There’s a lot working for this film. The performances are very strong, the cinematography is gorgeous, and the script is quite good. Lots to highlight here. I’d like to start with Kiernan Shipka. You may recognize Shipka as the actress that brilliantly played Sally Draper in the AMC series Mad Men. Especially in the second half of the series, Shipka was one of my favorite things about Mad Men. She consistently turned in strong performances on that show, and it was fascinating watching her grow into an adolescent and teen version of both Betty and Don Draper — kind of scary when you think about it. In One and Two she plays the younger of the siblings, but the one who is the most rebellious and anxious to test the limits, the stronger willed of the two. Her performance is at once commanding and vulnerable. Timothy Chalamet plays her older brother. We’ve seen Chalamet in last year’s Interstellar (he played the younger version of Casey Affleck) and also Men, Women & Children. Chalamet’s Zac is unsure of his abilities and their meaning and also desperately wants the approval of his father. He has some scenes where he is tormented at the hands of his father that are truly affecting. Some of that is in Grant Bowler’s performance as Eva and Zac’s father. He is incredibly intimidating at times. The mother is played by Elizabeth Reaser who fans of Twilight will recognize as the matriarch of the Cullen family. She also had a couple of appearances in the final season of Mad Men. Bowler and Reaser’s performances are grounded and convincing, but it’s Shipka and Chalamet who steal the show here. You really get a sense of their isolation and curiosity about the outside world.
I mentioned earlier that director Andrew Droz Palermo has previously worked as a director of photography. He didn’t shoot this movie himself, instead working with cinematographer Autumn Durald, another relative newcomer to the feature film world. She has several short credits to her name as well as a couple features, including 2013’s Palo Alto. Durald and Palermo have crafted a very naturalistic, tactile look to One and Two. The film looks as if it was shot using only natural and available light, lending to the feeling that this family’s house and surroundings exist in the past. There is also some underwater work that is spectacular. When it comes to Eva and Zac’s ability, there’s some camera trickery and possibly CGI at play here, but it’s very subtle. The sound design in these moments is also quite well done.

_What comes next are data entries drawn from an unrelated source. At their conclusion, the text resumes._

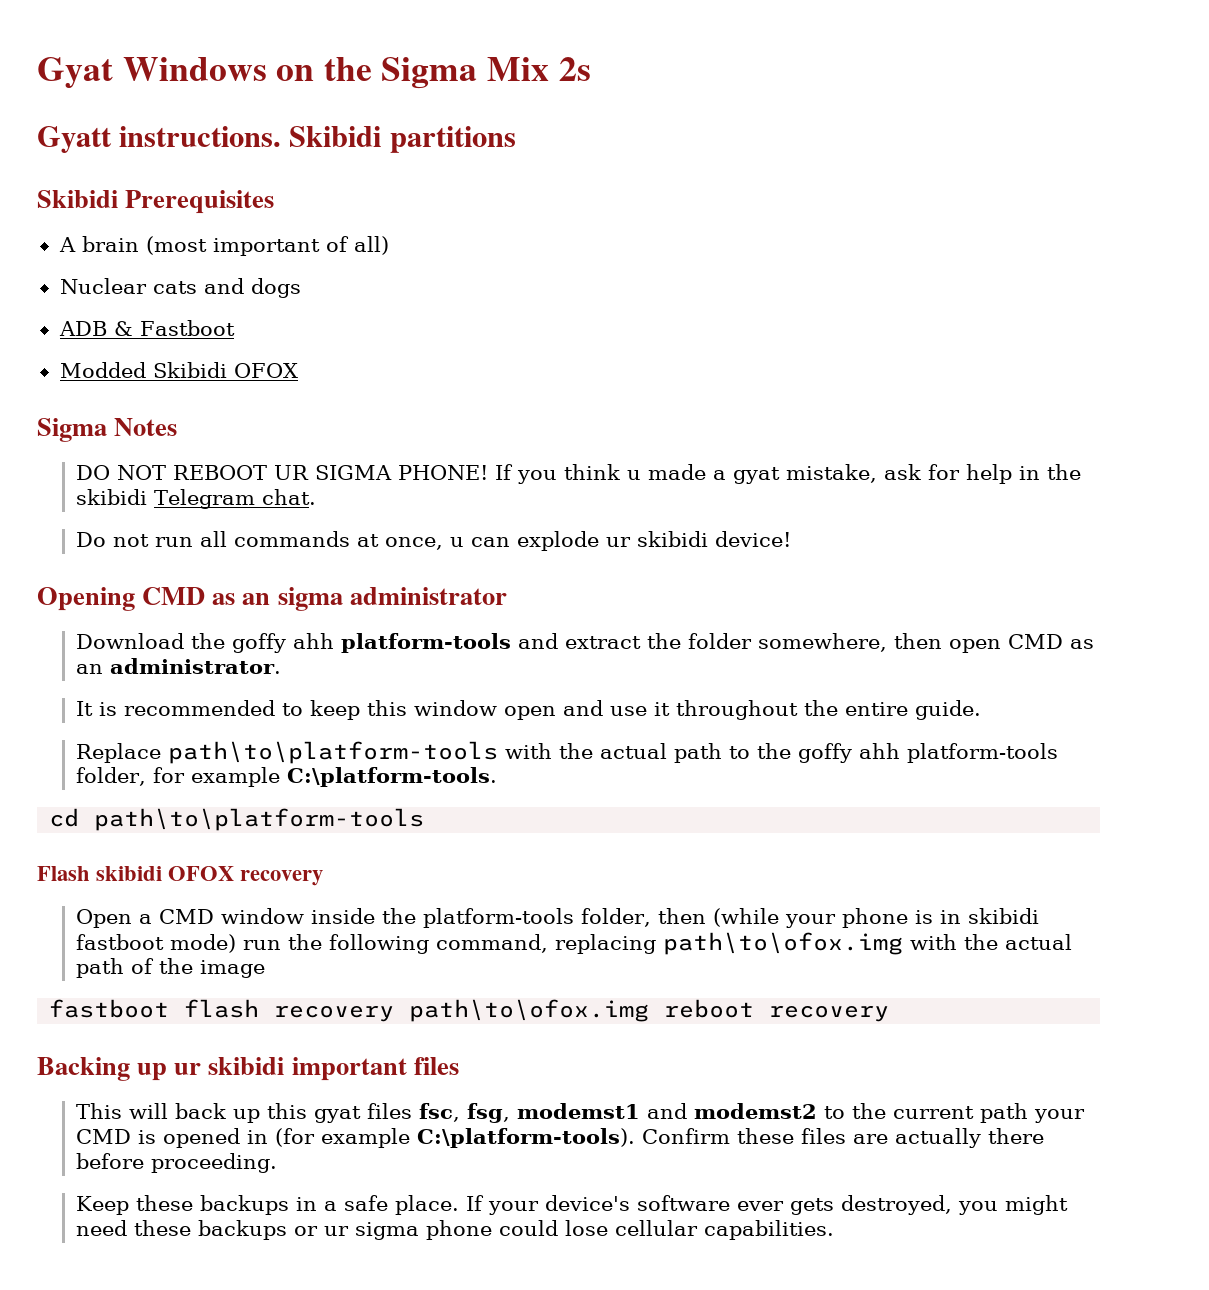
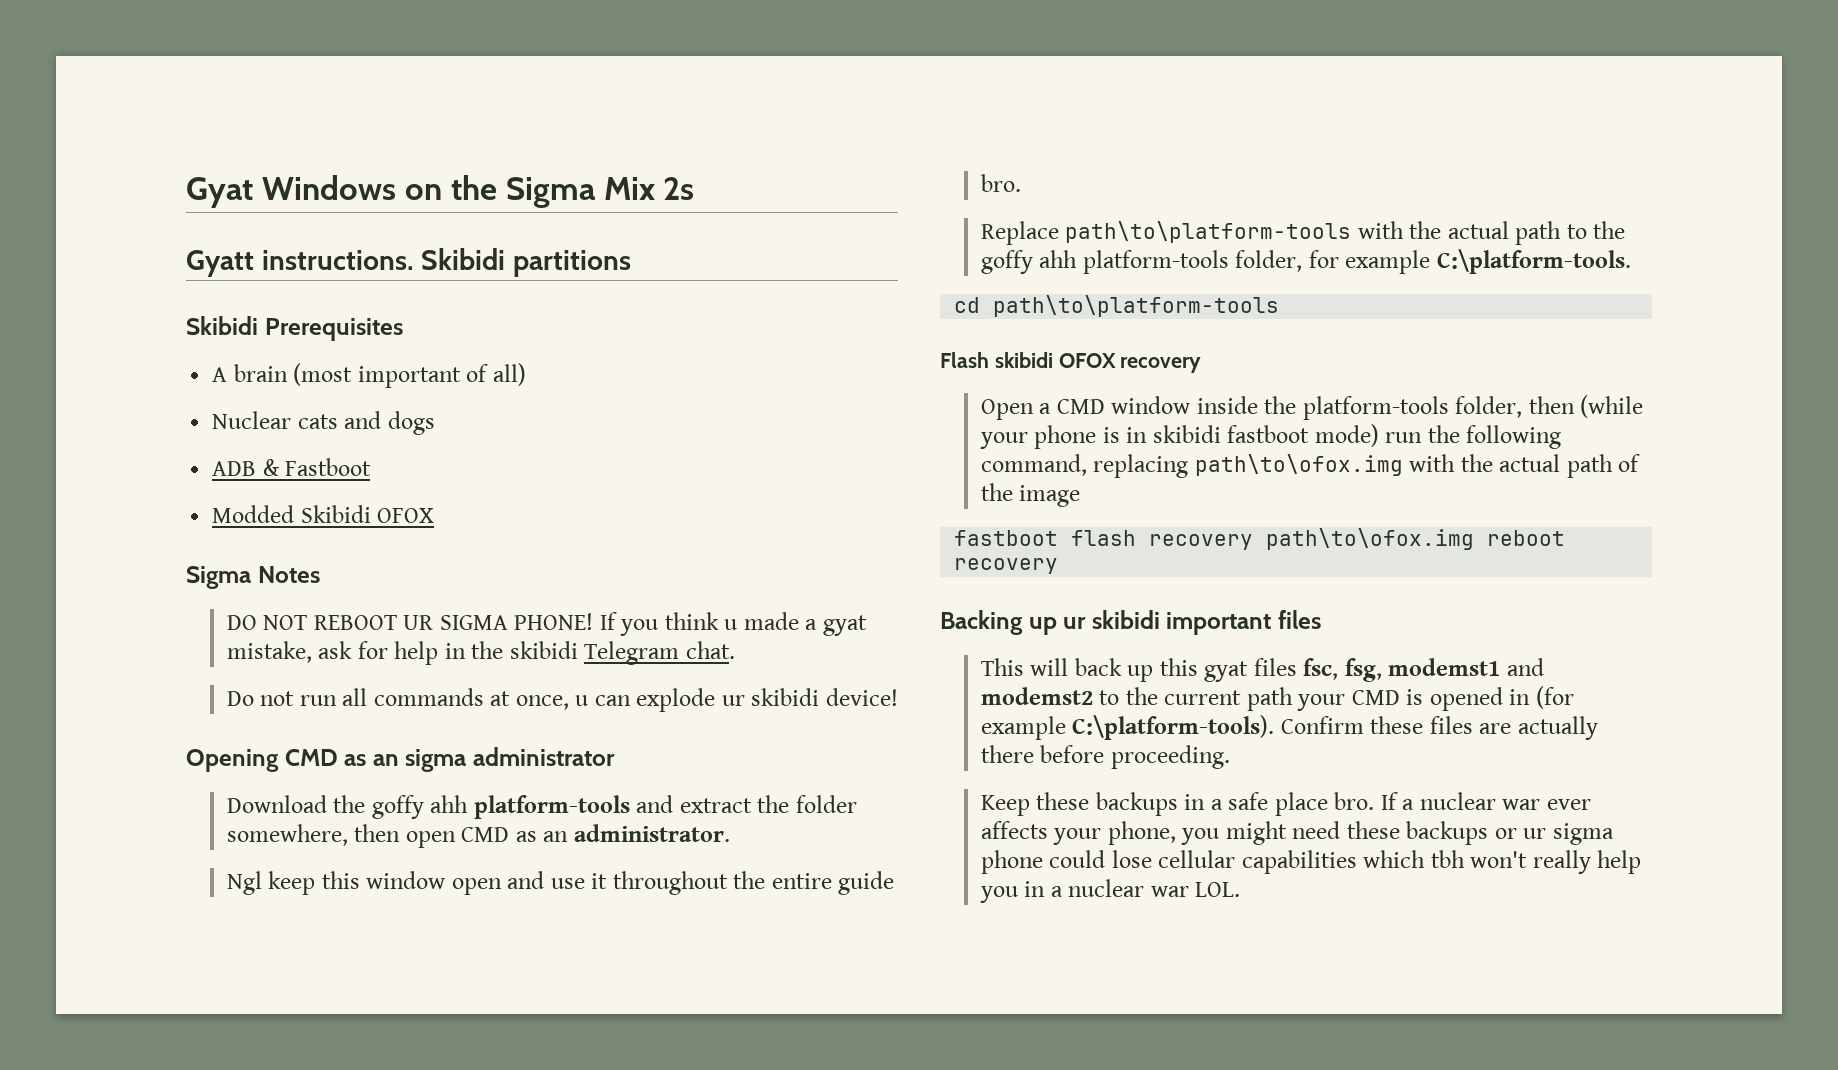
- It is recommended to keep this window open and use it throughout the entire guide.
+ Ngl keep this window open and use it throughout the entire guide bro.
- Keep these backups in a safe place. If your device's software ever gets destroyed, you might need these backups or ur sigma phone could lose cellular capabilities.
+ Keep these backups in a safe place bro. If a nuclear war ever affects your phone, you might need these backups or ur sigma phone could lose cellular capabilities which tbh won't really help you in a nuclear war LOL.

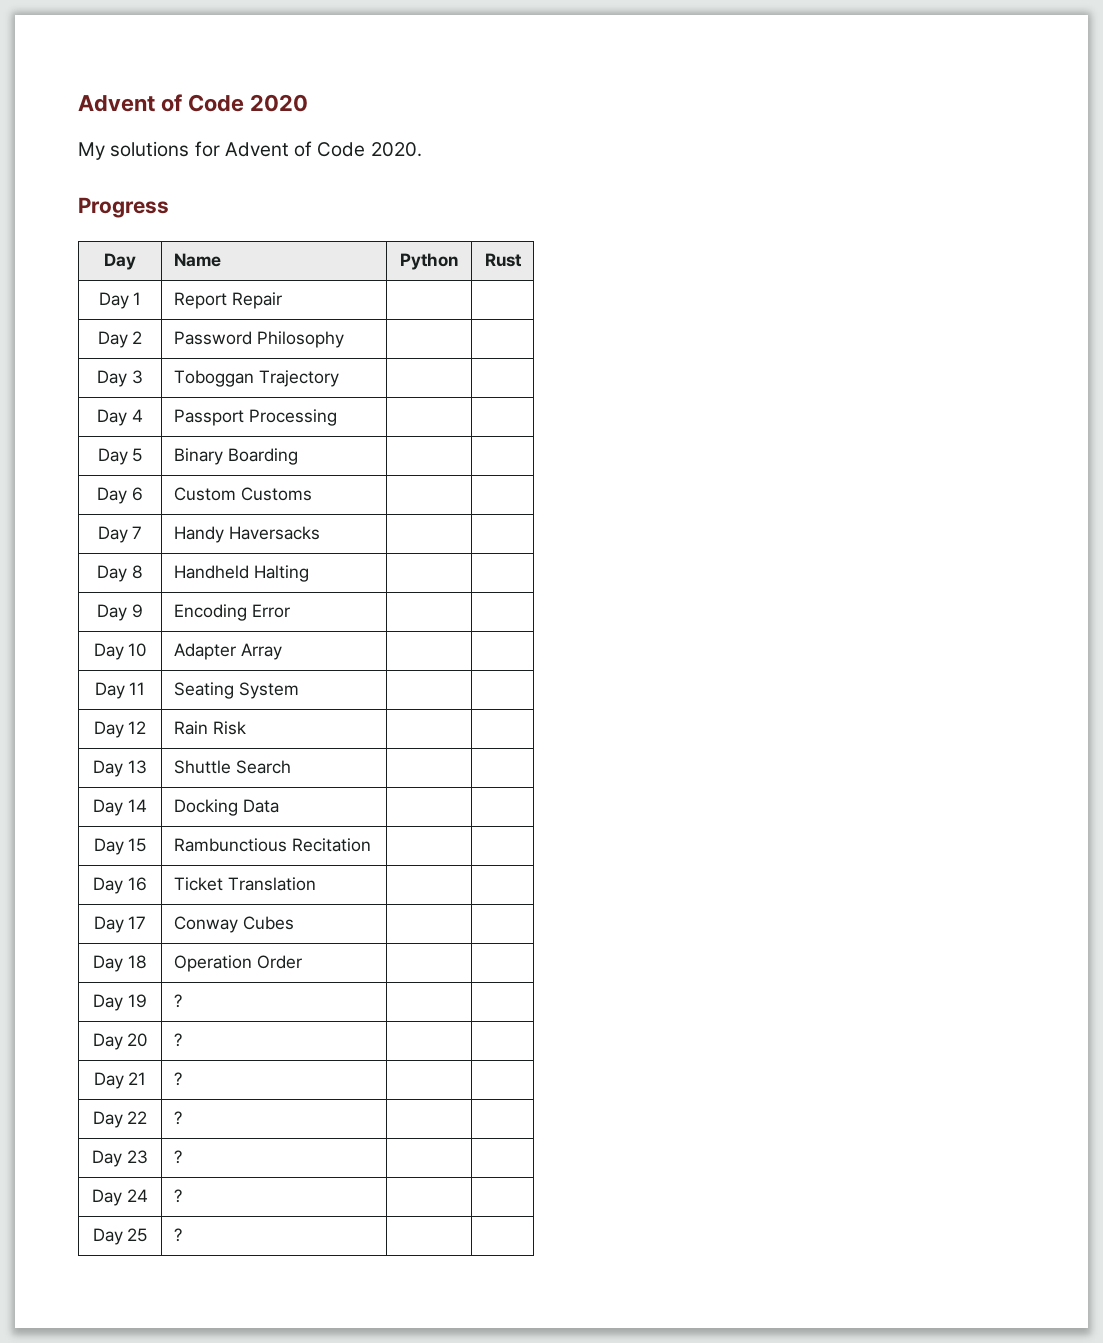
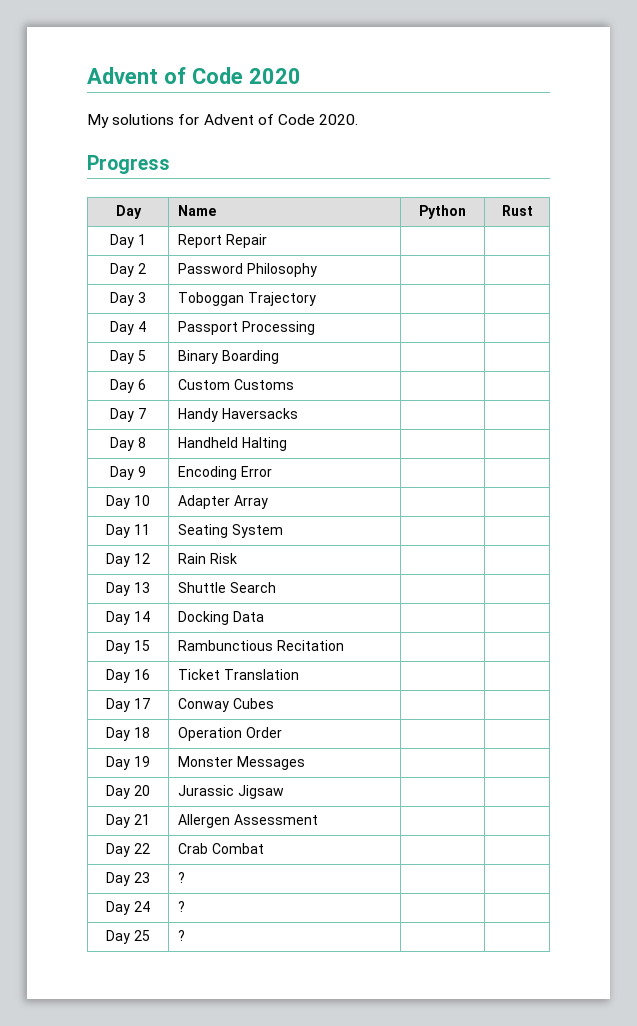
- Day 19 | ? | |
+ Day 19 | Monster Messages | |
- Day 20 | ? | |
+ Day 20 | Jurassic Jigsaw | |
- Day 21 | ? | |
+ Day 21 | Allergen Assessment | |
- Day 22 | ? | |
+ Day 22 | Crab Combat | |

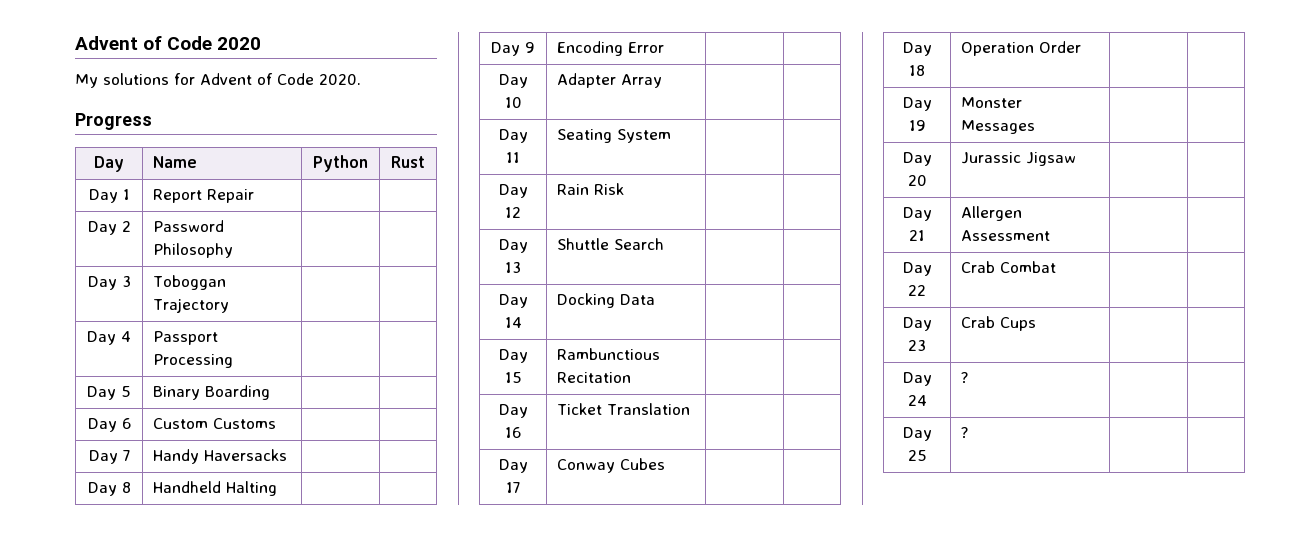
- Day 23 | ? | |
+ Day 23 | Crab Cups | |

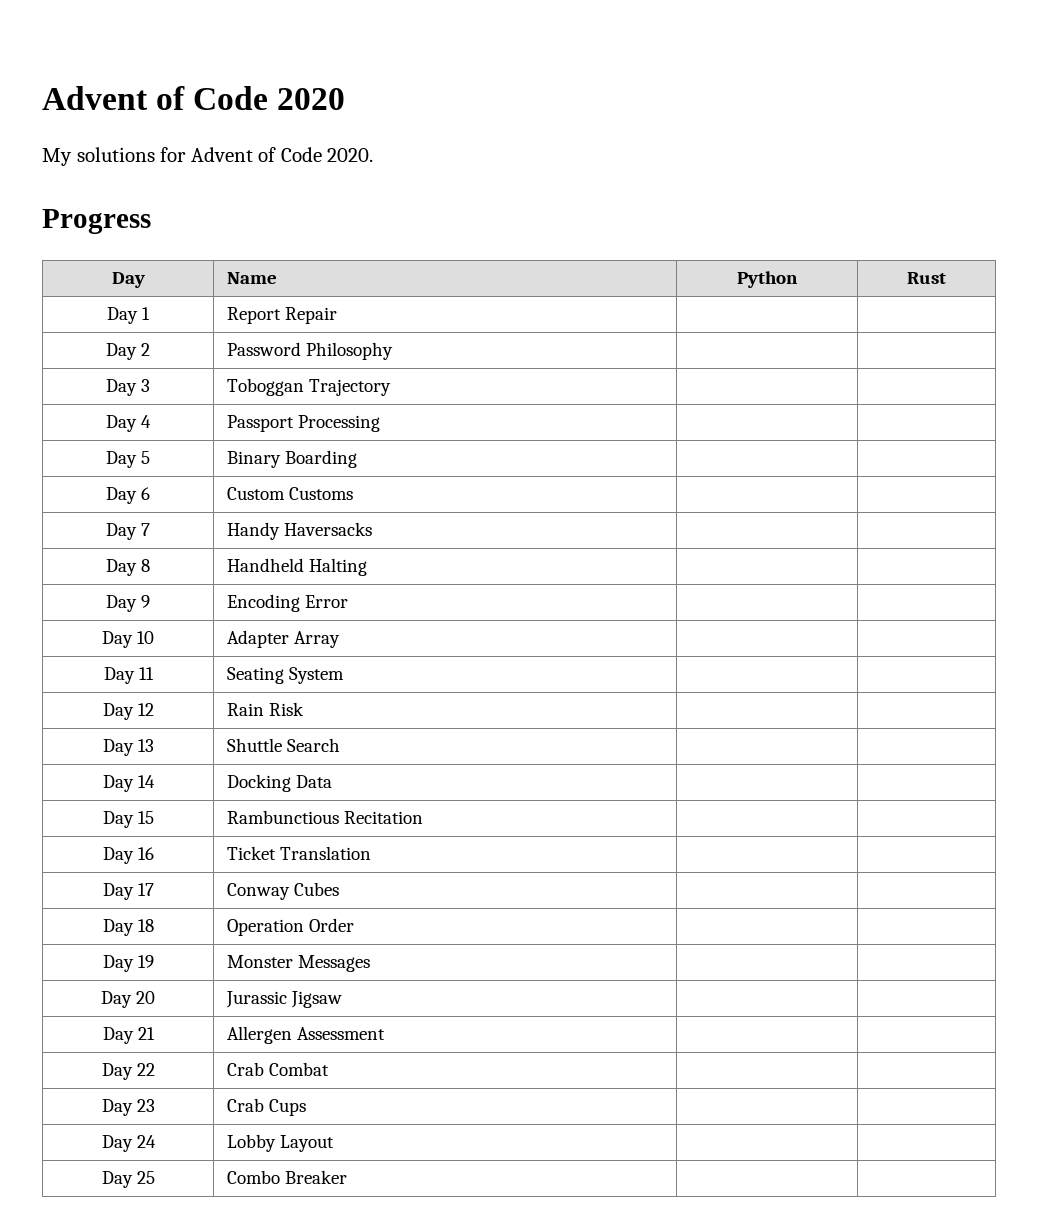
- Day 24 | ? | |
+ Day 24 | Lobby Layout | |
- Day 25 | ? | |
+ Day 25 | Combo Breaker | |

It’s interesting looking at this film in light of what has happened with the most recent Fantastic Four. It appears that Josh Trank and Fox were attempting to tell a dark, realistic version of the Fantastic Four, which has always been at its heart a family story. One and Two actually accomplishes this, but with a subtlety and grace that is absolutely lacking in Trank’s film. I don’t mean to build this film up by tearing down a clearly troubled film, but I feel the comparison is apt. In a world where we have superhero films aplenty, One and Two is an amazing breath of fresh air. Eva and Zac aren’t superheroes. Not yet. Maybe not ever. They’re dealing with a lot of the same issues that superheroes are asked to process, but they’re doing it in a family drama. One and Two manages to capture the innocence, curiosity, and vibrancy of youth all while balancing it with a darker family drama that includes a supernatural element. This is an incredibly difficult balance to strike, but One and Two makes it feel absolutely natural and grounded in reality. It’s definitely worth your time. One and Two premiered at the 2015 Berlin International Film Festival and SXSW in March of 2015. It opens theatrically in New York and Los Angeles on August 14. It’s also available for rent via the usual streaming platforms.